Internationally, the benefits of incorporation are similar. By forming a new organization, the original owners generally receive protection of their personal assets. By becoming its own person under the law, a corporation can exist beyond its original owners, giving it durability. Income potential also changes, as many forms of incorporation allow for the sale of stock and have alternate taxation methods.
Documents needed for the incorporation process vary by region, but most require verification of an approved corporation name, the Articles of Incorporation, and the appropriate filing fees. Countries have various means for approving corporation names. In the U.S., for example, corporation names generally have three distinct parts, a distinctive element, a descriptive element, and a legal ending. In most situations worldwide, the naming process includes verification that the name of the new company does not already belong to an existing company.

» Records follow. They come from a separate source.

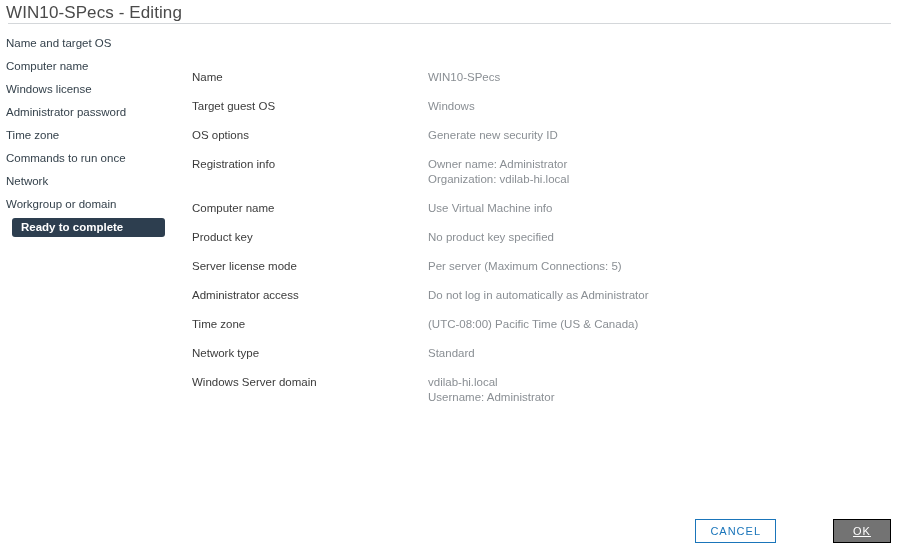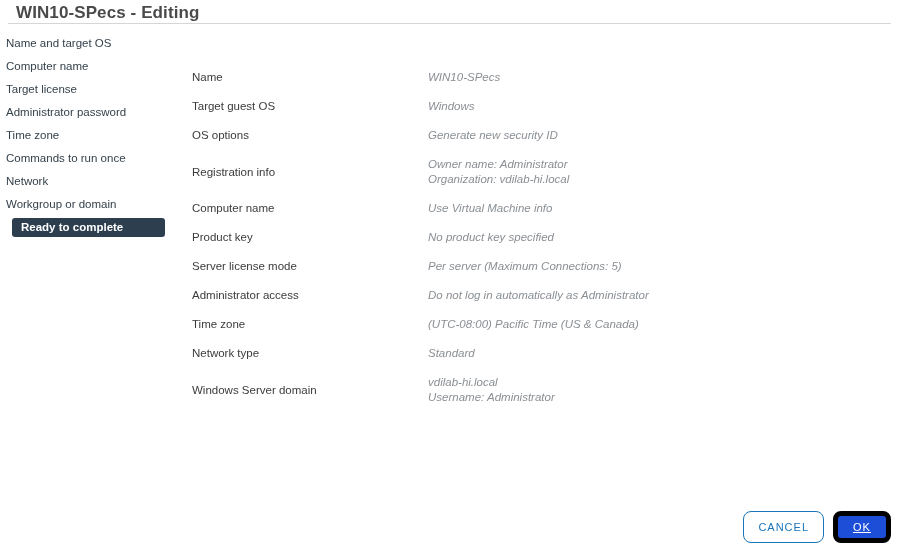--- a/index.html
+++ b/index.html
@@ -19,10 +19,10 @@
   
   #wizard-title {
     position: absolute;
-    left: 16px;
+    left: 6px;
     top: 3px;
     font-size: 17px;
-    font-weight: 700;
+    font-weight: 400;
     color: #4a4a4a;
     letter-spacing: 0.1px;
     white-space: nowrap;

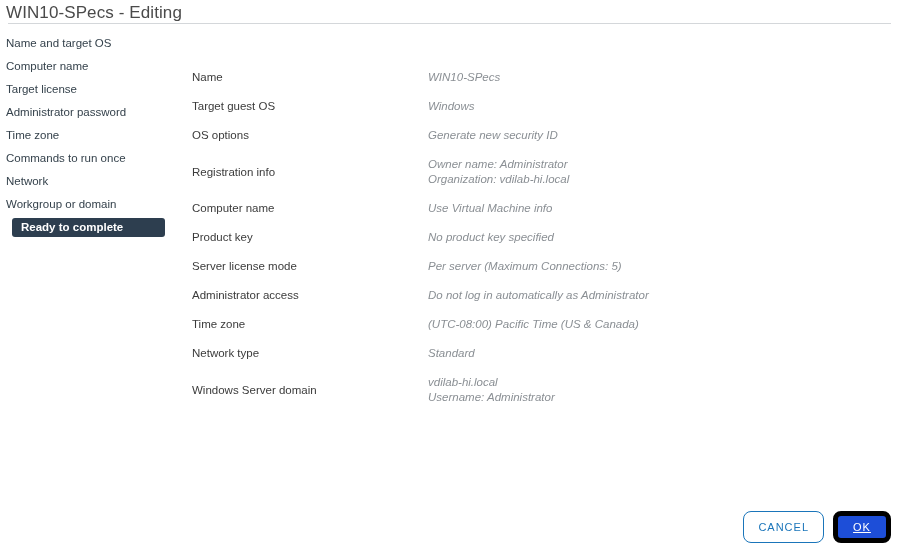--- a/index.html
+++ b/index.html
@@ -76,7 +76,7 @@
   }
   .detail-row {
     display: flex;
-    align-items: center;
+    align-items: flex-start;
     margin-bottom: 14px;
   }
   .detail-row.tall {

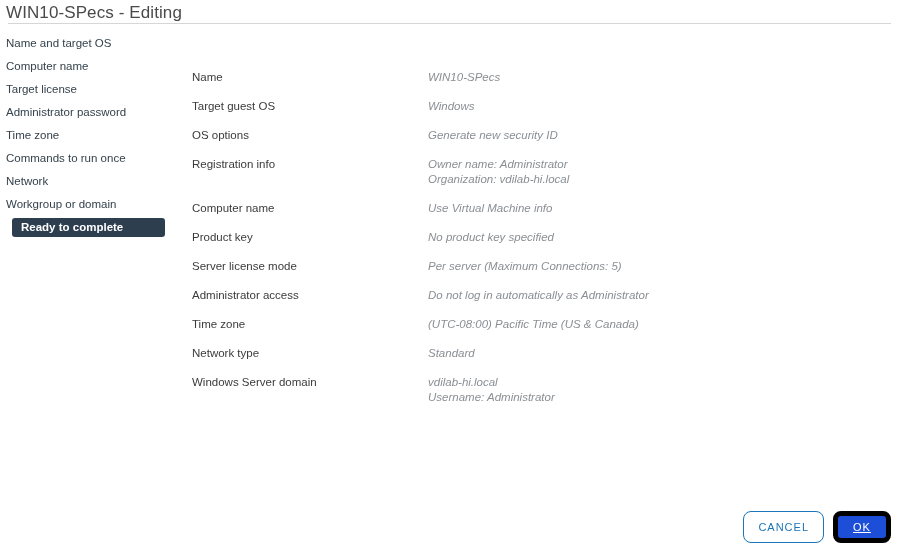--- a/index.html
+++ b/index.html
@@ -95,7 +95,6 @@
     font-size: 11.5px;
     color: #8a8f94;
     line-height: 15px;
-    font-style: italic;
   }
   .detail-value .line2 {
     display: block;

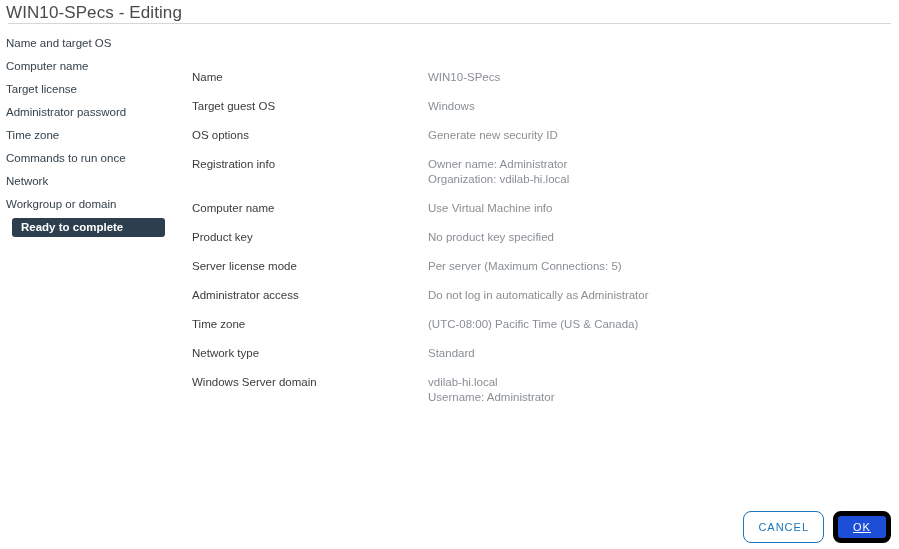--- a/index.html
+++ b/index.html
@@ -146,7 +146,7 @@
 <div id="wizard-sidebar">
     <div class="nav-item">Name and target OS</div>
     <div class="nav-item">Computer name</div>
-    <div class="nav-item">Target license</div>
+    <div class="nav-item">Windows license</div>
     <div class="nav-item">Administrator password</div>
     <div class="nav-item">Time zone</div>
     <div class="nav-item">Commands to run once</div>

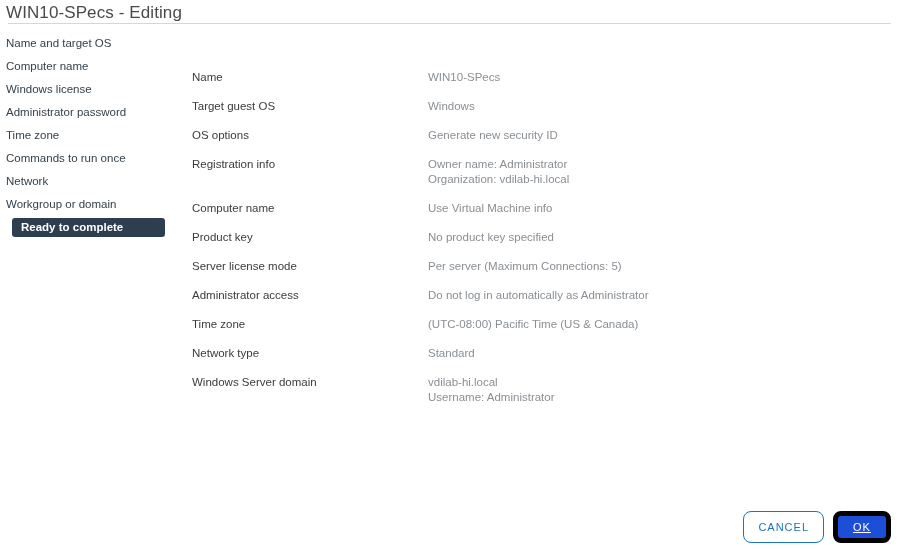--- a/index.html
+++ b/index.html
@@ -110,19 +110,20 @@
     gap: 9px;
   }
   .btn {
-    height: 32px;
+    height: 24px;
     min-width: 58px;
     box-sizing: border-box;
     font-size: 11px;
     letter-spacing: 1px;
     font-family: "Liberation Sans", sans-serif;
-    border-radius: 8px;
+    border-radius: 0;
     display: flex;
     align-items: center;
     justify-content: center;
     padding: 0 14px;
     cursor: pointer;
     user-select: none;
+    margin-left: 48px;
   }
   .btn-secondary {
     background: #ffffff;

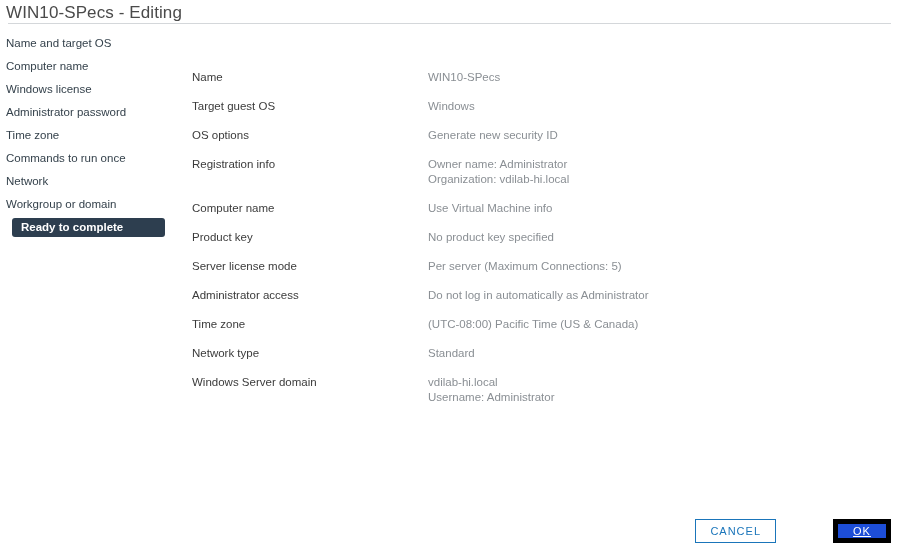--- a/index.html
+++ b/index.html
@@ -131,9 +131,9 @@
     border: 1px solid #1a75ba;
   }
   .btn-primary {
-    background: #1d4ed8;
+    background: #737373;
     color: #ffffff;
-    border: 5px solid #000000;
+    border: 1px solid #000000;
     min-width: 58px;
     text-decoration: underline;
   }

The Articles of Incorporation, or some form of corporation charter, is generally required for the incorporation process worldwide. This document outlines bylaws, the purpose of the corporation, and information about shareholder voting and meetings. This document is often considered a legal document, and the corporation can be legally held to its contents, so the advice of an incorporation lawyer is often sought out at this stage.
The incorporation process in the U.K., for example, can be completed in a matter of hours, while processes in other countries can be very complex and time consuming. Filing requirements to incorporate include the Articles of Association, the Memorandum of Association, and the Form IN01, providing the location of the registered office and ensuring compliance with the law. In the U.K., incorporating electronically is possible, speeding this process up significantly.

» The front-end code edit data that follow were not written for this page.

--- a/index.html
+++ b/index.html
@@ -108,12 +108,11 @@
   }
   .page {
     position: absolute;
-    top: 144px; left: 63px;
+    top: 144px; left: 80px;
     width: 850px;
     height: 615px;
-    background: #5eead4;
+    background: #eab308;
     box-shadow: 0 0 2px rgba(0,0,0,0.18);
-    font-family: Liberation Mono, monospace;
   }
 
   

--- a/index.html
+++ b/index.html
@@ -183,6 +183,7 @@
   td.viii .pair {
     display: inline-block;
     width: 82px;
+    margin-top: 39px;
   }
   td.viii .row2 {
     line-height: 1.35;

Incorporating a business in India requires many steps and is submitted in hard copy, making it an arguably much longer process than in the U.K. The corporation name must first be approved by the Registrar of Companies in the state where the business’ headquarters will operate. Articles of Association and a Memorandum of Association must then be created and stamped. These documents are then be submitted with a power of attorney, additional verification, and supplemental documents.
Since tax rules are often different upon incorporation, new corporations need to be registered with governmental tax authorities. Accountants or tax specialists can help new corporations restructure their accounting system to meet the new requirements. In addition to calculating taxes, this setup can allow for an expansion of income due to stock sales.